Kerverous

La guitare, légère, se cisèle dans les frisures du persil. Le violoncelle s’enfouit dans la profondeur du basilic. Le piano, un peu sourd, apporte sa langueur sauvage de laurier. Par petites touches, la fraîcheur piquante de la ciboulette tinte dans quelques notes de flûte pour se perdre dans la gravité lourde de menthe d’un saxo nostalgique. Les ondulations des cordes du thym, émaillé de citron, vibrent dans l’archet du violon. Le battement de l’ail palpite et se mesure aux inflexions débridées des oignons et échalotes, percussions qui heurtent, animent, font danser nos têtes et nos pieds enfouis dans les arômes, bercés par ces modulations dans lesquelles nous aimons nous noyer.

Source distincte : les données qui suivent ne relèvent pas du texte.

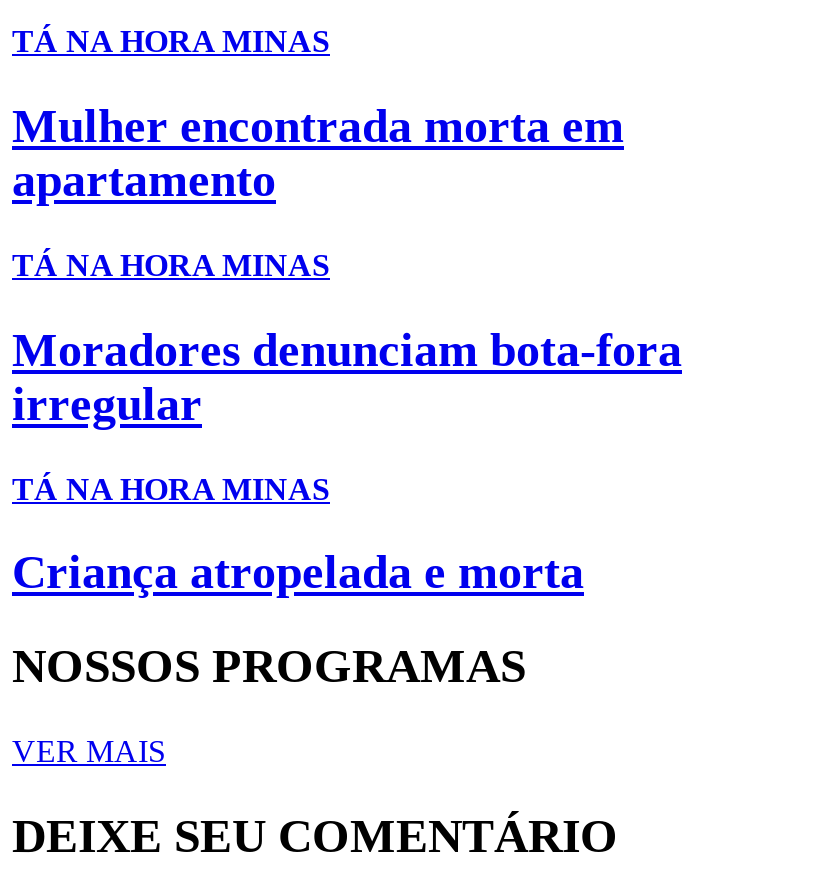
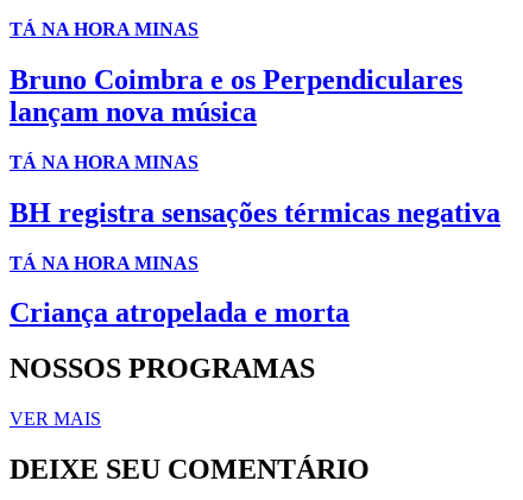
[12,100,624,206] Mulher encontrada morta em | apartamento -> [10,64,462,127] Bruno Coimbra e os Perpendiculares | lançam nova música
[12,323,682,429] Moradores denunciam bota-fora | irregular -> [10,197,500,228] BH registra sensações térmicas negativa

Le frémissement prolongé de la cymbale fait percevoir la subtilité de la marjolaine qui parfume les pizzas croustillantes. Nous valsons avec les poulets qui tournoient dans la cheminée, luisants d’huiles résonnantes d’épices, échappant aux flammèches bleues et vertes qui jaillissent des braises rougeoyantes. Nous attendons le gong qui nous signalera la fin de la lutte entre la bête et le feu en picorant dans les multiples salades et autres sonnailles aux accords martelés.

La grande pièce couronnée d’une mezzanine accueille avec volupté cette soirée « bœuf » où musique et effluves s’emmêlent dans le chas de la nuit. Intimité et liberté, un patchwork de créations sensuelles ouvertes aux regards. Une rencontre enrichie du chœur de la montagne où l’ankou cadence la mesure du temps au rythme du balancement de sa faux.

Tout alentour, les maisons ont été décerclées de leur inclinaison aux reflets mordorés. Les mines sans couvercle s’abandonnent à la mer inamovible des strates du ciel. Les dalles gisent dans l’infini de la terre inaccessible aux labours. L’eau s’infiltre, gémissante, et rouille les feuillets entrouverts, pages burinées par les palimpsestes d’une vie qui ne peut se muer en silence, car sans cesse agitée par les confidences de la lande.

L’ancre de la nuit s’est agrippée à l’éternité où le solo du chant de l’ardoise a été pris en otage par le tourbillon d’une profonde plénitude.

Alchimie d’une fête d’où l’ankou s’est enfui dans sa cacophonie discordante devenue inaudible.